De manière inhabituelle, sept constructeurs automobiles – BMW Group, General Motors, Honda, Hyundai, Kia, Mercedes-Benz Group et Stellantis – dépensent 1 milliard de dollars dans le cadre d’une coentreprise pour construire 30 000 ports de recharge sur les grands axes routiers et d’autres sites aux États-Unis et au Canada.

Le changement est si rapide que certains des constructeurs automobiles américains les plus connus se préparent à un monde où les voitures et les camions à essence n’existeront plus.

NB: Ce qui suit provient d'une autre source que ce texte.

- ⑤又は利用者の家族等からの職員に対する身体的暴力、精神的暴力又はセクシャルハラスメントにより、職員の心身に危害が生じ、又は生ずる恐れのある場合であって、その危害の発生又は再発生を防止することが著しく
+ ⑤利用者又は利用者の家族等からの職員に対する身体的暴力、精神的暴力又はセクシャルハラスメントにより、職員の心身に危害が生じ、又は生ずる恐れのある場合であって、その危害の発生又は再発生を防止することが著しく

General Motors, qui détient la plus grande part de marché de tous les constructeurs automobiles aux États-Unis, s’est engagé à ne vendre que des véhicules à zéro émission d’ici à 2035. Il s’agit d’un « point d’inflexion unique dans une génération » pour ce constructeur automobile vieux de 114 ans, selon Mary Barra, directrice générale de General Motors. Lors d’une interview, Mme Barra a déclaré que son entreprise avait commencé à envisager un avenir entièrement électrique en 2020.

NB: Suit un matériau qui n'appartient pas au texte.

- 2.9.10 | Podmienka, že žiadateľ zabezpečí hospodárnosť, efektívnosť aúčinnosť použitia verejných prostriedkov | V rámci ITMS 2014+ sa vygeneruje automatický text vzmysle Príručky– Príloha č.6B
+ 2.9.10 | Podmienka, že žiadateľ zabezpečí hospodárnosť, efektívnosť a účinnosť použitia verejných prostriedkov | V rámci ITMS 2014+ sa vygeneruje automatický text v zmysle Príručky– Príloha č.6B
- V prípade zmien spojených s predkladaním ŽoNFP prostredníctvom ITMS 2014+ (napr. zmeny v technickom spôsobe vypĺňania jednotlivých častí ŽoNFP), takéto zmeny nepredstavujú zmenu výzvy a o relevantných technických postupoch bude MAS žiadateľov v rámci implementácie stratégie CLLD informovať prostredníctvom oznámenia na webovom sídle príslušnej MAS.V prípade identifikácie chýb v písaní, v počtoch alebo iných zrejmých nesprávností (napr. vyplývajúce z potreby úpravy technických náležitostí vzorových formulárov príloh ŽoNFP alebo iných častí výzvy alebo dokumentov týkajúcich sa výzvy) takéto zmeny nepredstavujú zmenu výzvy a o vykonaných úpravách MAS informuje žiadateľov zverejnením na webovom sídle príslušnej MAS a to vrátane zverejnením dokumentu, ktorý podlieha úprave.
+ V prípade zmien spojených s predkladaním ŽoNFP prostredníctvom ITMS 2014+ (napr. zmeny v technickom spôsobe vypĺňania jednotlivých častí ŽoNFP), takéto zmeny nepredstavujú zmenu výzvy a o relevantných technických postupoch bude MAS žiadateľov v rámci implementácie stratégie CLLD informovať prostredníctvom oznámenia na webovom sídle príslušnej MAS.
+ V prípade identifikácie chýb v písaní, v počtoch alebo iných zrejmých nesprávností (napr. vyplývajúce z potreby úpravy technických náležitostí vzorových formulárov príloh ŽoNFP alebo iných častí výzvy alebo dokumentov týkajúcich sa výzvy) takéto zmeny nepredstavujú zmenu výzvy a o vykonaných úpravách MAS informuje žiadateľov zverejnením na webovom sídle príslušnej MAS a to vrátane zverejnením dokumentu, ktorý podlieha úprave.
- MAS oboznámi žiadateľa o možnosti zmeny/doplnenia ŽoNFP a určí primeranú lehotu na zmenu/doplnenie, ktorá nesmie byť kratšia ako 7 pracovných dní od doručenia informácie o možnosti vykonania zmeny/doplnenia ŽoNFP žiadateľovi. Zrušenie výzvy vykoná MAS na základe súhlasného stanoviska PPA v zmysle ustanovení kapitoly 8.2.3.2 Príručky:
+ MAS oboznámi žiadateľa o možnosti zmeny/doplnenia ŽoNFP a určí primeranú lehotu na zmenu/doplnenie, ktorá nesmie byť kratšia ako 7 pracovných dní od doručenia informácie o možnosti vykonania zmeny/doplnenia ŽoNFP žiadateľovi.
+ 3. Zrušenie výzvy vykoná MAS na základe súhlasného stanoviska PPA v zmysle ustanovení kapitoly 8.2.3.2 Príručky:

Mme Barra s’attend à une croissance exponentielle à mesure que le coût des batteries diminuera et que le nombre de stations de recharge augmentera dans tout le pays. « Je pense qu’il s’agira d’une trajectoire ascendante, a-t-elle déclaré. Ce sera un peu cahoteux, mais une croissance cahoteuse. »

Cet article a été publié à l’origine dans le New York Times.